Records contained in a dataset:
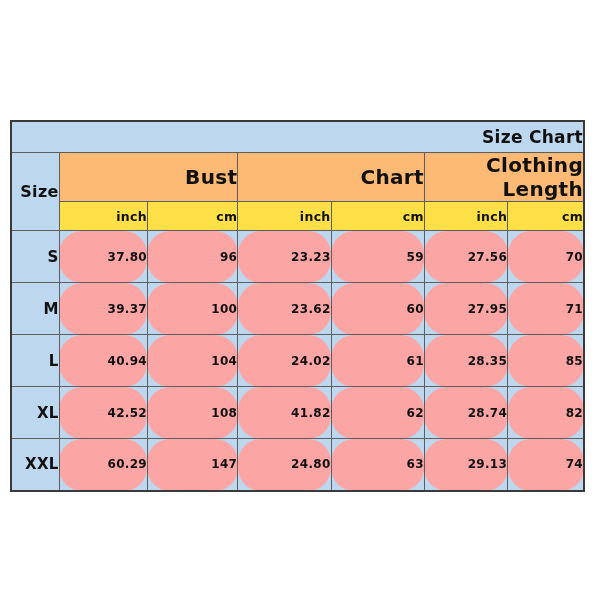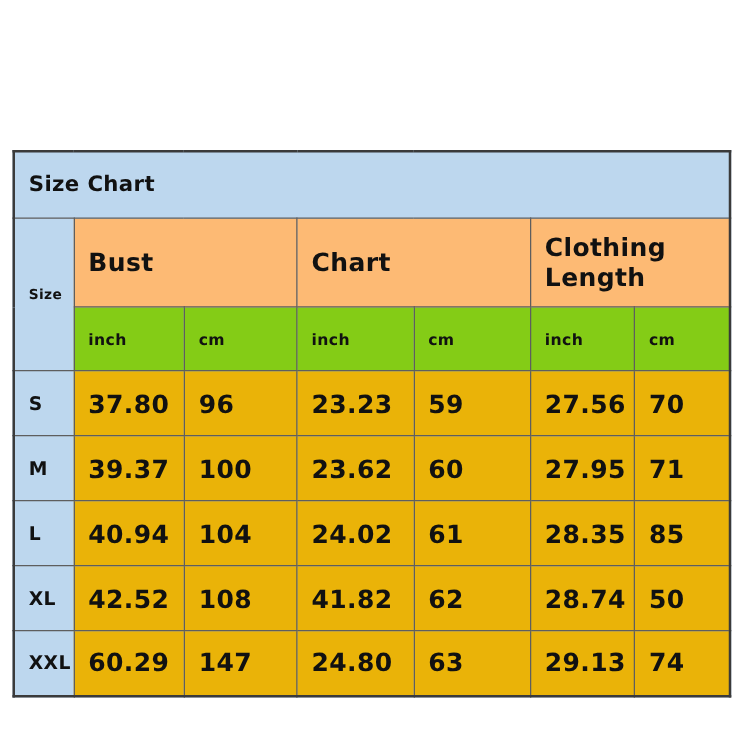--- a/index.html
+++ b/index.html
@@ -28,23 +28,23 @@
     height: 100%;
     border-collapse: collapse;
     table-layout: fixed;
     border: 2px solid #3a3a3a;
     background: #bdd7ee;
   }
 
   table.size-chart td,
   table.size-chart th {
     border: 1px solid #5e5e5e;
-    text-align: left;
+    text-align: right;
     vertical-align: middle;
-    padding: 11px;
+    padding: 0;
     font-weight: bold;
     color: #111111;
     letter-spacing: 0.3px;
   }
 
   
   .title-cell {
     background: #bdd7ee;
     font-size: 17px;
     height: 30px;
@@ -56,44 +56,45 @@
     background: #fdba74;
     font-size: 20px;
     height: 28px;
     letter-spacing: 0.6px;
     margin-top: 16px;
   }
 
   
   .size-head-cell {
     background: #bdd7ee;
-    font-size: 11px;
+    font-size: 16px;
     width: 48px;
   }
 
   
   .unit-cell {
-    background: #84cc16;
+    background: #fde047;
     font-size: 12.5px;
     height: 28px;
     font-weight: bold;
   }
 
   
   .data-row {
     height: 52px;
   }
   .size-cell {
     background: #bdd7ee;
     font-size: 15px;
     width: 48px;
   }
   .value-cell {
-    background: #eab308;
-    font-size: 20px;
+    background: #fca5a5;
+    font-size: 12px;
+    border-radius: 23px;
   }
 
   
   col.c-size   { width: 48px; }
   col.c-b-in   { width: 88px; }
   col.c-b-cm   { width: 90px; }
   col.c-s-in   { width: 93px; }
   col.c-s-cm   { width: 93px; }
   col.c-l-in   { width: 83px; }
   col.c-l-cm   { width: 76px; }
@@ -164,21 +165,21 @@
         <td class="value-cell">85</td>
       </tr>
 
       <tr class="data-row">
         <td class="size-cell">XL</td>
         <td class="value-cell">42.52</td>
         <td class="value-cell">108</td>
         <td class="value-cell">41.82</td>
         <td class="value-cell">62</td>
         <td class="value-cell">28.74</td>
-        <td class="value-cell">50</td>
+        <td class="value-cell">82</td>
       </tr>
 
       <tr class="data-row">
         <td class="size-cell">XXL</td>
         <td class="value-cell">60.29</td>
         <td class="value-cell">147</td>
         <td class="value-cell">24.80</td>
         <td class="value-cell">63</td>
         <td class="value-cell">29.13</td>
         <td class="value-cell">74</td>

_WORK INSTRUCTIONS_. Scan the entries above for lines with "width" in them, then report how many there are as a plain number.

_RESPONSE BELOW_. 9